O! still so hard heaving heads out of where they scattered-mindedly want to belong – wherever that might be –; finding impatient joy in ongoing time again, in the limited movement of those strange bodies one carries or gets carried by, in somehow identifying with them...
And yet still to develop a WILL further than theirs.

Mornings are the hardest part of life when you just still KNOW that being conscious is not the state'n'place to be (even, or especially when you don't know how you know)...


..and fade away --
The dimming of the day is very much alike.
[the same but different..] ––:
This hard day is never done at sunset.
It took too many cuts, too close to the heart, to get used to this ruthless light..

So i stand and stare...
And mourn in vein.

'How, Nature! (or God! if you like), how can you dare ending a day that is not yet, that might never be finished?
How can I ever play along with your wicked game; your periods so fixed and unforgiving..? –
I just merely got around to performing these broken, imperfect out-of-dream-gestures...
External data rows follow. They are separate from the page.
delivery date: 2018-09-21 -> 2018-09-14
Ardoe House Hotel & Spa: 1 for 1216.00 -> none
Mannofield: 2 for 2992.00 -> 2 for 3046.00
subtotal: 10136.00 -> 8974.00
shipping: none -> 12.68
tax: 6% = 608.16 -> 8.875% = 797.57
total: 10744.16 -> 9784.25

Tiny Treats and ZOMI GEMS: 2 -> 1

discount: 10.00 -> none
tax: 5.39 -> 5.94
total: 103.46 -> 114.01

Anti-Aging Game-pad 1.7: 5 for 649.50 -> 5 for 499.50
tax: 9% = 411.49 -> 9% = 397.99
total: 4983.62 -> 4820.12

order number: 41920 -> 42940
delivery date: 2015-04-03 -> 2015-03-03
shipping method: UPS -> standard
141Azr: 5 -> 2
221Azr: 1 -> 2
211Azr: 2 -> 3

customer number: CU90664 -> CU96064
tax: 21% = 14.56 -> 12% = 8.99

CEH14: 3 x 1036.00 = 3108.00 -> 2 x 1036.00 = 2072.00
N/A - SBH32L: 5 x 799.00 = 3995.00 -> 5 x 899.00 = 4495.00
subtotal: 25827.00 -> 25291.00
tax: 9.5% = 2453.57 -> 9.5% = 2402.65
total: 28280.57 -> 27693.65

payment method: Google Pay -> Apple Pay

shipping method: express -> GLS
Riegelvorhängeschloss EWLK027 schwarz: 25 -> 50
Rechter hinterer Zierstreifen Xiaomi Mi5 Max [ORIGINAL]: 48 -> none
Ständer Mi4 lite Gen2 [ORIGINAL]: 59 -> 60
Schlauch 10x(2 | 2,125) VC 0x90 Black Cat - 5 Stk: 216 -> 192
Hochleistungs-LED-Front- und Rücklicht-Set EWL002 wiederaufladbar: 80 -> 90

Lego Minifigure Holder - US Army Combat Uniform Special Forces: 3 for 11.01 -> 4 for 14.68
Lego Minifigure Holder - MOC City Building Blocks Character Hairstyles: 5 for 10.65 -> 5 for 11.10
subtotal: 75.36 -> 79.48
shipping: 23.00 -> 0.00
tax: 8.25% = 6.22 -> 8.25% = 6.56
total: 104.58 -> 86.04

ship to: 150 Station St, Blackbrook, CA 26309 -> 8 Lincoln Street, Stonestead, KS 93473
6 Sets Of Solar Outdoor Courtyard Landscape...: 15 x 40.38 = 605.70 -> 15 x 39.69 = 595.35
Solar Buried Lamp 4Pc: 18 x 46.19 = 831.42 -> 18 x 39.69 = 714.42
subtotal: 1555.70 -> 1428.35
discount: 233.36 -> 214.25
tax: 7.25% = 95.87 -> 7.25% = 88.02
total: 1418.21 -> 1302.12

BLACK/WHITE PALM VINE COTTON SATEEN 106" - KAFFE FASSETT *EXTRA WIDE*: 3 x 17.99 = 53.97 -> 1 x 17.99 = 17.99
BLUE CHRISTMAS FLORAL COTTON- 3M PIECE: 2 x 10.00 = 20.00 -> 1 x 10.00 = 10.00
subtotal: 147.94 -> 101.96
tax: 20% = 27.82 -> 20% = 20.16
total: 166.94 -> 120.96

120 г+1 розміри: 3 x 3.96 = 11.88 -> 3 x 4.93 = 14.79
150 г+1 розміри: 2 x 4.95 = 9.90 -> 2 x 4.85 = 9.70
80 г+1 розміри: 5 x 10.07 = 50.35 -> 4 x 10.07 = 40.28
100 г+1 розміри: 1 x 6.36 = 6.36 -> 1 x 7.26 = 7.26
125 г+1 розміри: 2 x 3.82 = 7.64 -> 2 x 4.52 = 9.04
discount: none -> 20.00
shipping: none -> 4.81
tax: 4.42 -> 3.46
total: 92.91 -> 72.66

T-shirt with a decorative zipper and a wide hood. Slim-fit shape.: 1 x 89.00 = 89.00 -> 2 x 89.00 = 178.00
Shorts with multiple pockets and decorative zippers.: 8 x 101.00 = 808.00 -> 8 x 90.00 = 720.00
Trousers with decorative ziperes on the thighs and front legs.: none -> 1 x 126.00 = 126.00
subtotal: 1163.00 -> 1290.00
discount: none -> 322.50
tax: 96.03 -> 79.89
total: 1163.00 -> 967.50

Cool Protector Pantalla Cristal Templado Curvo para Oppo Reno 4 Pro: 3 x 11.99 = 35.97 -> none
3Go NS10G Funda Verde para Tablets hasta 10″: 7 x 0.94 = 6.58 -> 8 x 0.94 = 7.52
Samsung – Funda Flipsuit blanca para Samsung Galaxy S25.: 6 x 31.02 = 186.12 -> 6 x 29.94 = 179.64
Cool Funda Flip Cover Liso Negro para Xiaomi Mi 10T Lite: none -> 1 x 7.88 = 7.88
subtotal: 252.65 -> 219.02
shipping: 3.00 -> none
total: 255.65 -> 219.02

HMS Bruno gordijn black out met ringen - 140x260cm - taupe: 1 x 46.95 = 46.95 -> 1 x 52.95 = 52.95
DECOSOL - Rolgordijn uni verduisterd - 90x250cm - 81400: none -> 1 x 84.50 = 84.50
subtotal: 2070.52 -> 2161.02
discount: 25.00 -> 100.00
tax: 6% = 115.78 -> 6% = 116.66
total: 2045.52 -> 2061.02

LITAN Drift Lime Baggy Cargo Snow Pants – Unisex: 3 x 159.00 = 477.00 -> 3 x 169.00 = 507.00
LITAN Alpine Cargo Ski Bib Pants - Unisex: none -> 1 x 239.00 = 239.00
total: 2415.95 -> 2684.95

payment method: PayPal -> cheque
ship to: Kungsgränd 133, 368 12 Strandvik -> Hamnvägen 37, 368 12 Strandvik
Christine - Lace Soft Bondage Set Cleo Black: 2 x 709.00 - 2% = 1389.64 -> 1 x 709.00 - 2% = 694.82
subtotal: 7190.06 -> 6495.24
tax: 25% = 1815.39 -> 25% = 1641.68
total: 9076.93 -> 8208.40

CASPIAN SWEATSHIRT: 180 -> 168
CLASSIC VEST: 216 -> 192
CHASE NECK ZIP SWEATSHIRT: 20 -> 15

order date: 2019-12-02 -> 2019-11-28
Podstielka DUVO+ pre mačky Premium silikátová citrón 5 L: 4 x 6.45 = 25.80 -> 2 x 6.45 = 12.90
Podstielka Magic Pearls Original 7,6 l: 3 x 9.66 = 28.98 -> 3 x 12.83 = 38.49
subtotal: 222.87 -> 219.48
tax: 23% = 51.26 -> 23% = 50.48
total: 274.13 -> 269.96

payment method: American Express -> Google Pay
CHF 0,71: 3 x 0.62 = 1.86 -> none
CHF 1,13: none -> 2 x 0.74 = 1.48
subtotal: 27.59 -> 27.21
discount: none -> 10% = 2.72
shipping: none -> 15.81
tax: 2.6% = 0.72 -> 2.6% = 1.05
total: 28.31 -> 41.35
Don't leave me hanging now...!
Don't make me drink my next world to sleep.
Don't fucking push the next hangover down my throat.
Don't let this circle start over...'

Hopeless.

Hard.travelin' it still is...




Dienstag, 6. März 2012

INTRO.

i'm thankful that old road's a friend of mine...

It's time. If there's any healing, I shall let it begin. -- MAKE it begin. Now. This is a journey out of unmotivated cynicism and worn-out weariness, out of overmotivated sense and nonsense, out of that lazy depression that lurks in last drinks, strange beds, mute cocooning and in every helpless, broken shot at causality thought fires at the world and itself. This is HARD TRAVELIN'.